Requirement: All lines below starting at the one that holds "13/08/15: none -> -8.2" and ending at the one that holds "Income Before Tax, 2020: none -> -142300" should be printed exactly, ends included. Pictures should not be printed, nor anything else.

Task inputs:
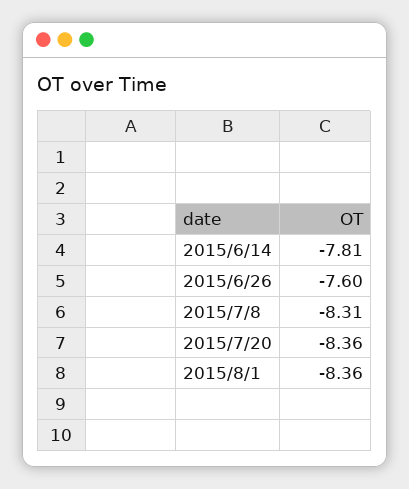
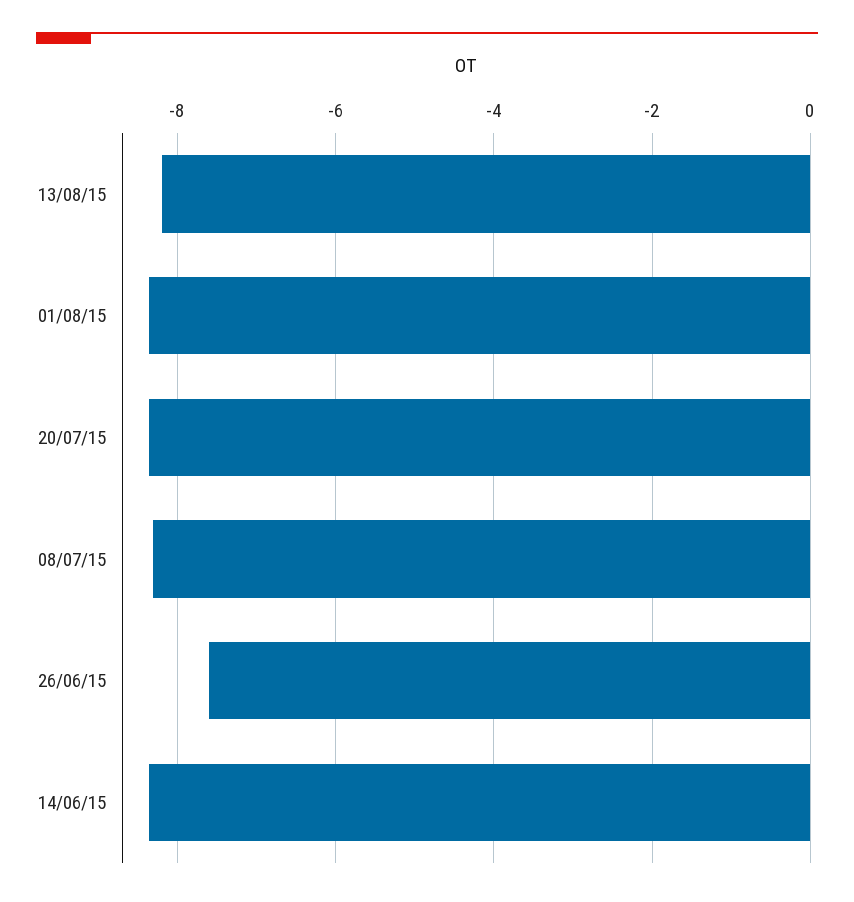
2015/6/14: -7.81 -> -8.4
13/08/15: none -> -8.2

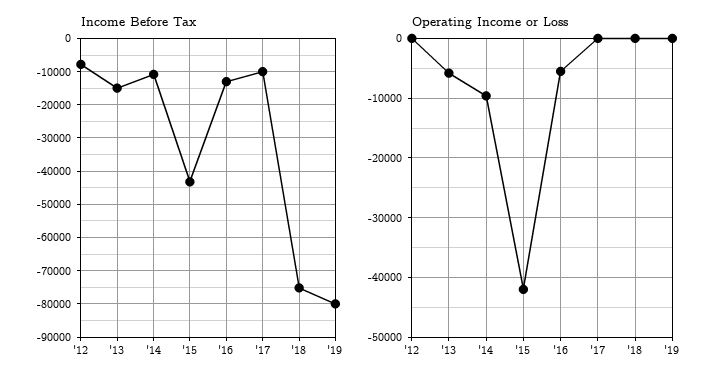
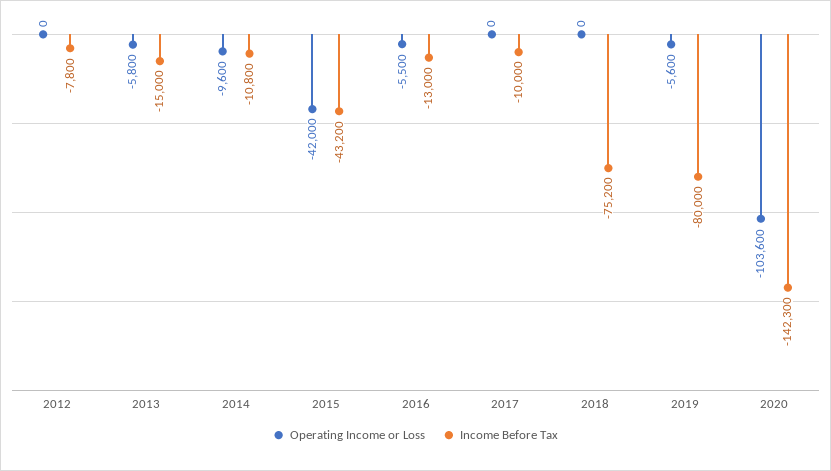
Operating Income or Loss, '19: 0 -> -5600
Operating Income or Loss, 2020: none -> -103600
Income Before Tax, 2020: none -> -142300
---
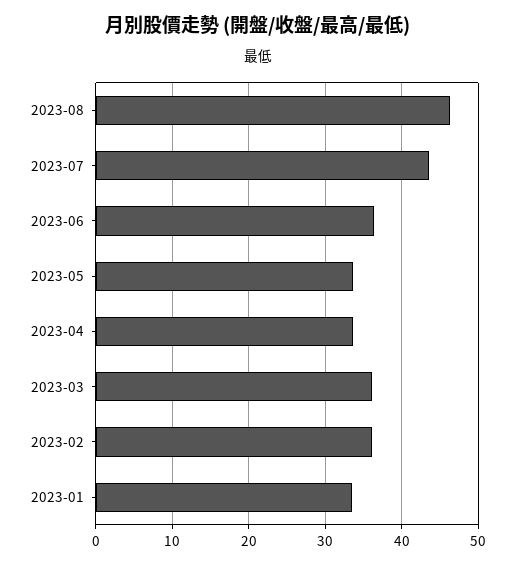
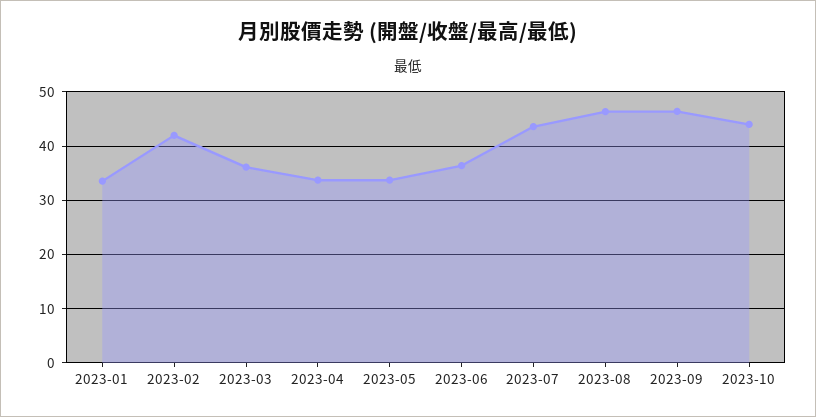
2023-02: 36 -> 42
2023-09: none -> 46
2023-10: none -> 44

Answer to the exercise:
13/08/15: none -> -8.2

Operating Income or Loss, '19: 0 -> -5600
Operating Income or Loss, 2020: none -> -103600
Income Before Tax, 2020: none -> -142300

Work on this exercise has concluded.